Bitcoin price, Steem security breach, Liquidations on BitMex, and 50 BTC moved from “Satoshi’s” wallet. The week of May 18-24 in the BTCMEX recap.  

Bitcoin News

Only 95 blocks were generated on the Bitcoin blockchain last Sunday, May 17, which means the hash rate fell to the lows of 2017. Analysts relate this to the third Bitcoin halving, which cut the generated block reward for mining to 6.25 coins, that took place on May 11, 2020. Around 100-120 blocks were produced daily in the post-halving week, until the Sunday drop. BTC transaction fees have seen anomalous volatility amid the halving, increasing over 800% in one month.

BTC has rejected the $9,900 key resistance, and dropped down 5% on May 20, with the price gradually slipping down for the rest of the week. A day earlier, on May 19, the price made the last attempt to break through 10k, but didn’t last long and pinned below $9,800.

The selloff started on Thursday, May, 21, and pushed the value even further down. Bitcoin is currently trading at the range of $9,300 with the RSI slightly above 50.

BitMex went down causing mass Liquidations

The error put the trading engine of the biggest crypto derivatives exchange BitMex down on May 19. The system went offline for about an hour causing massive liquidations of long positions on the platform. BitMex released an announcement claiming that “all funds are safe, delayed orders will be rejected, and no liquidations will occur during downtime.” The system went back only cancel orders available initially, and trading was fully resumed in about an hour. Traders relate the event with the lawsuit for racketeering, money laundering, wire fraud and unlicensed money transmission, filed by BMA LLC in the United States District Court for the Northern District of California on May 16.

Satoshi moved his coins?

50 Bitcoins – roughly $486,000 worth – mined back in 2009 were moved to two different wallets on Wednesday, May 20. The transaction caused speculations about the Bitcoin creator Satoshi Nakamoto making the first transaction in 11 years. 

The early wallet contained a coinbase transaction generating 50 BTC, which were mined on Feb. 9, 2009. Very few people are known to have been mining using the original Bitcoin client so early in Bitcoin’s history. Theories on the possible owner of these funds include Hal Finney’s family, Martti Malmi, and even Satoshi Nakamoto himself.

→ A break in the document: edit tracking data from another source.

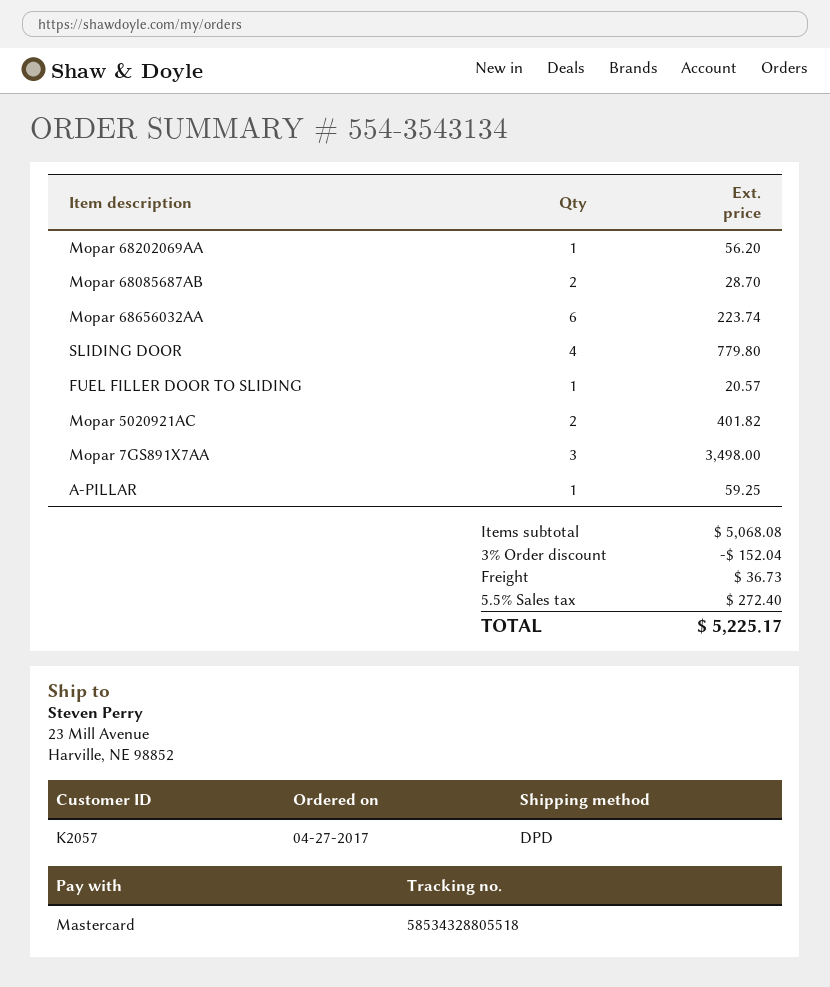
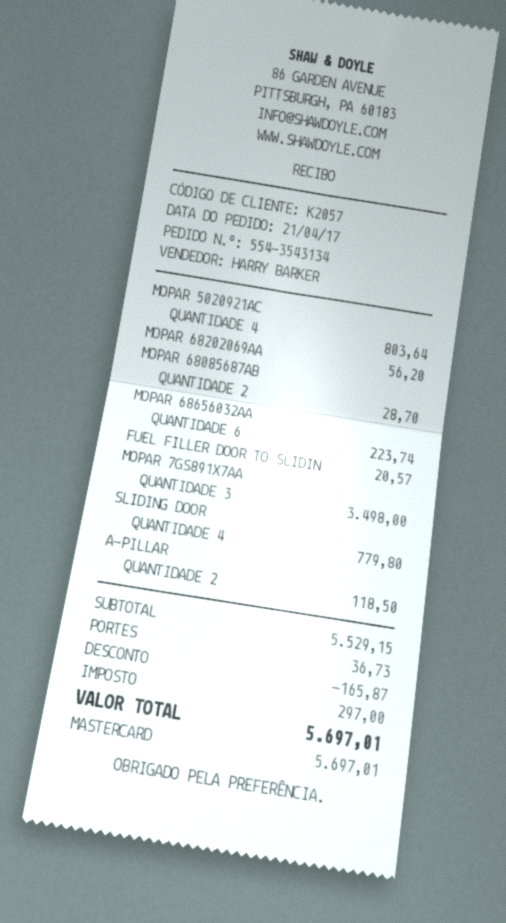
order date: 2017-04-27 -> 2017-04-21
Mopar 5020921AC: 2 for 401.82 -> 4 for 803.64
A-PILLAR: 1 for 59.25 -> 2 for 118.50
subtotal: 5068.08 -> 5529.15
discount: 152.04 -> 165.87
tax: 272.40 -> 297.00
total: 5225.17 -> 5697.01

Fran Finney has confirmed later that recent transactions from a 2009 Bitcoin wallet were not her husband’s coins.

According to the evidence, the transaction address – 17XiVVooLcdCUCMf9s4t4jTExacxwFS5uh, was listed in a court document in the Kleinman vs Wright case, in which Craig Wright listed it as his own, but Wright has denied moving the coins.

Steem Hard Forked with security breach

Steem made a decision to freeze $5 million in tokens held by the Steemit network validators and stakeholders, associated with Hive Hard Fork supporters. Following weeks of conflict between the Steem community and Justin Sun, taking over the network, the community-led Hive Hard Fork happened earlier in March

Steem’s latest Hard Fork, dating May 21, 2020, has been completed but almost $6 million of STEEM due for seizure was ‘rescued’ in a mysterious transaction to Bittrex exchange. The Hard Fork planned to transfer the funds of 64 Steem accounts to another Steem account named community321. Shortly after the funds were transferred to the community321 account as planned, the STEEM tokens worth about $5.7 million were sent to Bittrex exchange. 

It appears that Justin Sun failed to maintain basic key security on this account, experts say. Steem denies his involvement in the latest Fork, but continues fighting against Hive.

Digital Euro successfully tested in France

The central bank of France has announce the first success in testing the CBDC on May 20. The sale of securities was tested on digital euro network earlier on may 14, according to the French fin regulator. Though the bank’s announcement did not go into great detail, it did indicate that the current pilot program is focusing on wholesale rather than retail uses for a digital euro. Retail CBDCs would operate open to regular consumers à la Bitcoin or Apple Pay. 

Around the world

The president of Iran, Hassan Rouhani, is calling the government to develop incentives for mining and crypto industry in the country. The president ordered the Central Bank of Iran (CBI), energy department and information and communication technology ministries to renew the national approach to mining.

Earlier this year, the administration of U.S. President Donald Trump raised concerns that Iranians might use cryptocurrency to outwit the sanctions. Iran was one of the first countries to officially recognize cryptocurrency mining as a legitimate industry back in July 2019.

Meanwhile, cryptocurrency usage spikes in Africa, which reported $14.6 million in weekly peer-to-peer Bitcoin trading volume, with Latin America, Asia Pacific, and Western Europe posting significant declines after the halving.

According to the latest Arcane Research report, Africa currently shows the highest rates of cryptocurrency adoption in the world, with Uganda, Nigeria, South Africa, Kenya, and Ghana feature in the top-10 countries searching for the term “cryptocurrency” on Google.